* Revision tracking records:
--- --- ---

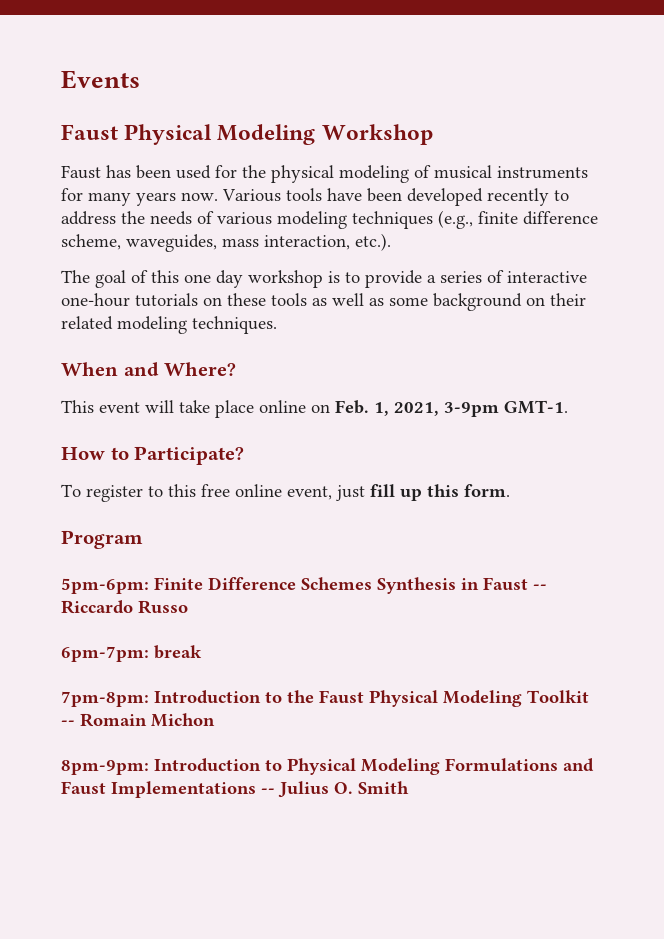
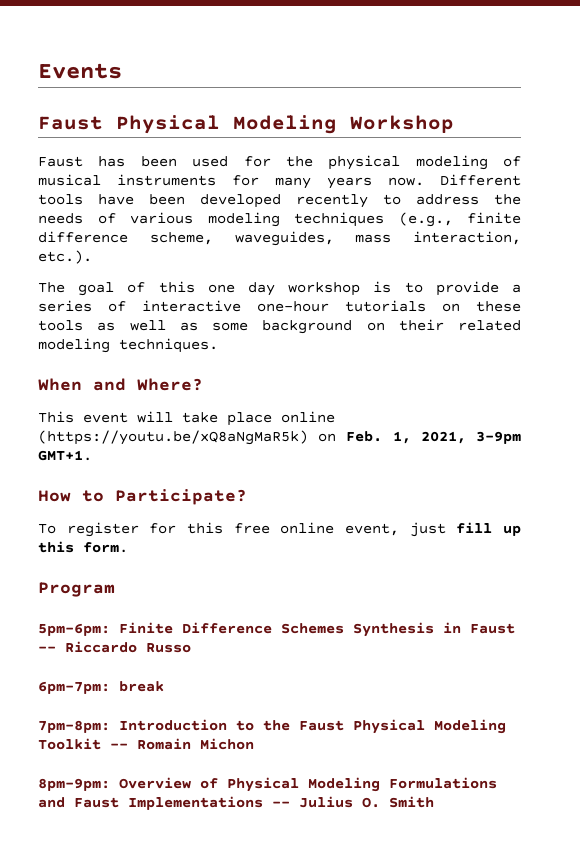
[222,189,281,202] Various -> [440,174,521,186] Different
(306, 406) none -> [38,430,308,445] (https://youtu.be/xQ8aNgMaR5k)
[504,400,568,414] GMT-1. -> [38,450,92,461] GMT+1.
[148,486,163,497] to -> [149,523,177,534] for
[154,758,282,772] Introduction to -> [119,777,218,789] Overview of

--- --- ---

* Work request: Retype the data exactly as it stands, but keep the images out of your copy.

* Exercise response:
[222,189,281,202] Various -> [440,174,521,186] Different
(306, 406) none -> [38,430,308,445] (https://youtu.be/xQ8aNgMaR5k)
[504,400,568,414] GMT-1. -> [38,450,92,461] GMT+1.
[148,486,163,497] to -> [149,523,177,534] for
[154,758,282,772] Introduction to -> [119,777,218,789] Overview of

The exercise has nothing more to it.